Jeśli chodzi o ryzyko operacyjne, największym zagrożeniem jest ryzyko cybernetyczne. To było, jest i będzie największe ryzyko w ciągu najbliższych 10 lat. Musimy inwestować w nasze rozwiązania znacznie szybciej niż ci, którzy chcą te dane pozyskać w sposób nieetyczny.
Drugie duże ryzyko dotyczy danych – musimy upewnić się, że dane są traktowane odpowiednio i bezpiecznie, że nie naruszamy przepisów ani woli klienta.
Trzeci kluczowy obszar to dokładność danych. Zjawisko halucynacji w modelach AI jest bardzo realne. Oczekujemy, że powstanie cała nowa branża odpowiedzialna za testowanie i walidację modeli oraz danych.
Musimy też uważać na ryzyko prawne i regulacyjne, które ewoluuje bardzo szybko. Jest też zróżnicowane w zależności od kraju, w którym działamy Dla globalnej instytucji, takiej jak Citi, jest to ogromne ryzyko, i dlatego musimy inwestować, aby wyprzedzać potencjalne zmiany regulacji.
Na koniec porozmawiajmy o biznesie Citi w Polsce – na który poza bankiem Citi Handlowy składa się też oddział świadczący usługi dla całej grupy. Jakie jest jego miejsce w waszej globalnej strategii technologicznej?
Polska to dla nas inwestycja strategiczna. Mamy tu długą historię i zatrudniamy prawie 7000 osób w Citi Solution Centre i 3000 osób w Citi Handlowy. Polski Citi Solutions Center to jeden z naszych kluczowych ośrodków – obsługujemy z niego międzynarodowe korporacje na całym świecie. Mamy tu jedne z naszych najlepszych talentów technologicznych w całej grupie.
Jak Polska wypada w adopcji AI?
Jestem po spotkaniu z naszymi pracownikami zajmującymi się akceleracją AI w Polsce i widzę, że adopcja rozwiązań w Polsce jest super wysoka. W ogóle poziom innowacji w dziedzinie technologii w Polsce jest niesamowity, co dobrze świadczy o naszych ludziach oraz tutejszych uniwersytetach.
Czy wykorzystujecie rynek polski do pilotażu nowych rozwiązań technologicznych na skalę globalną? Czy będziecie inwestować więcej w polski oddział?

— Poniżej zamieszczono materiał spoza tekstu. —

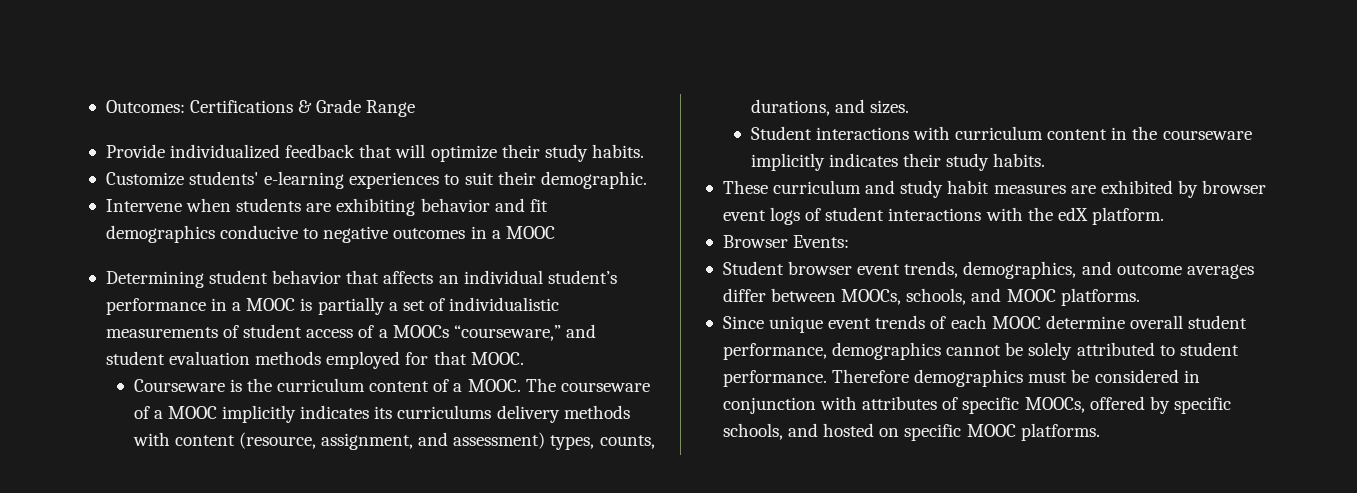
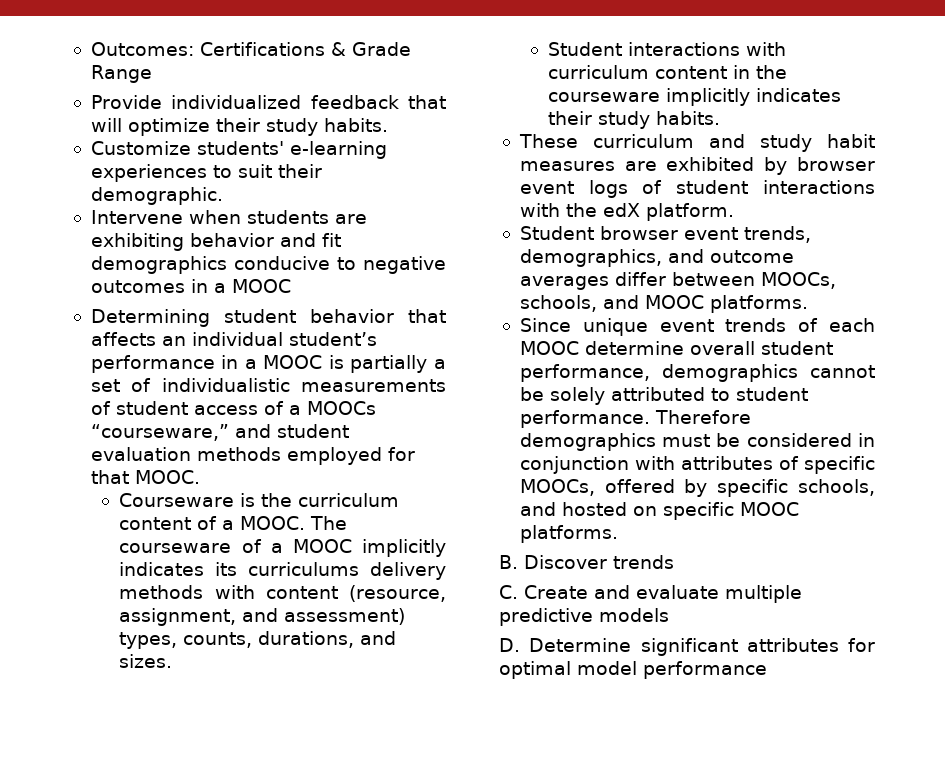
[722,235,850,248] // Browser Events: -> (734, 212) none
(1100, 432) none -> [499,555,674,569] [499,585,802,603] [499,608,669,626] [499,638,875,656] [499,661,767,679] // B. Discover trends // C. Create and evaluate multiple predictive models // D. Determine significant attributes for optimal model performance

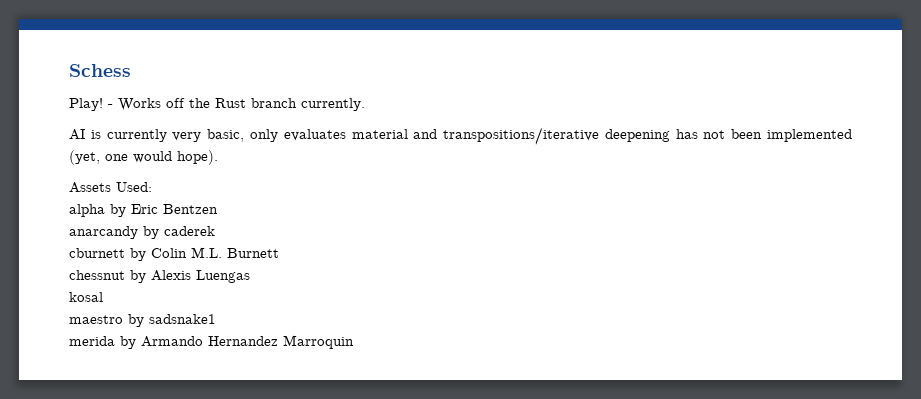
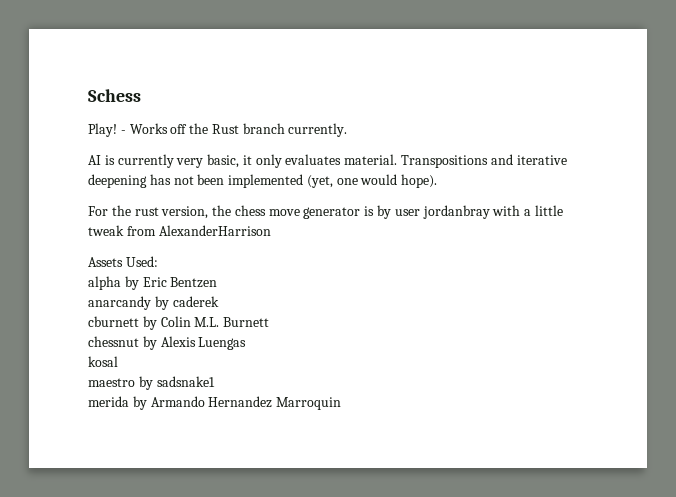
(245, 135) none -> [242,155,252,165] it
[351,127,600,145] material and transpositions/iterative -> [344,154,567,168] material. Transpositions and iterative
(218, 157) none -> [88,205,563,219] [88,225,271,236] // For the rust version, the chess move generator is by user jordanbray with a little tweak from AlexanderHarrison

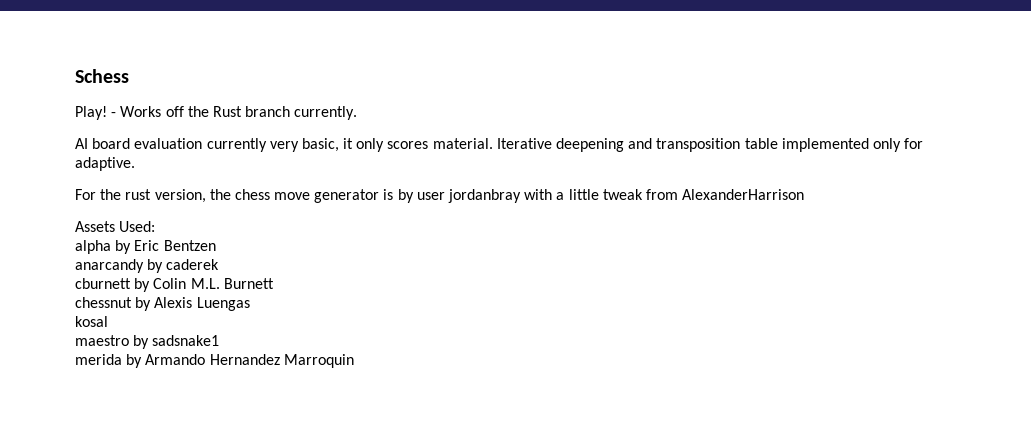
[104,155,115,165] is -> [92,138,203,149] board evaluation
[285,154,567,168] [88,174,438,188] evaluates material. Transpositions and iterative deepening has not been implemented (yet, one would hope). -> [387,138,924,152] [75,157,135,171] scores material. Iterative deepening and transposition table implemented only for adaptive.

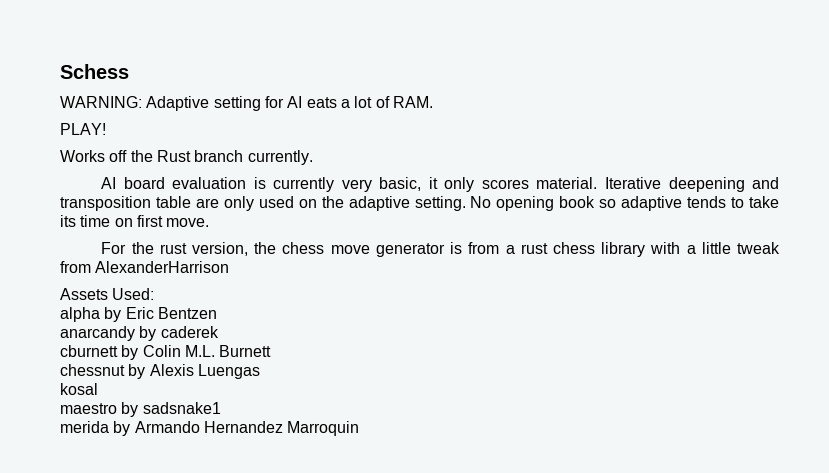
[75,106,117,120] Play! - -> [60,96,433,111] [60,123,106,135] WARNING: Adaptive setting for AI eats a lot of RAM. // PLAY! //
(203, 143) none -> [253,177,266,189] is
[781,138,924,152] [75,157,135,171] implemented only for adaptive. -> [195,196,779,211] [60,215,210,227] are only used on the adaptive setting. No opening book so adaptive tends to take its time on first move.
[397,189,522,203] by user jordanbray -> [468,242,646,257] from a rust chess library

Tak. Często Citi Solution Centre jest dla nas środowiskiem testowym, gdzie przeprowadzamy pilotaże nowych rozwiązań. Jeśli dane rozwiązanie działa tutaj, to skalujemy je na cały świat. Polska jest jednym z naszych priorytetowych obszarów geograficznych. Budujemy tu silną bankowość instytucjonalną pod marka Citi Handlowy, a Citi Solution Center jest dla nas strategicznym centrum. Przewidujemy dynamiczny wzrost zarówno Citi Handlowy jak i CSC.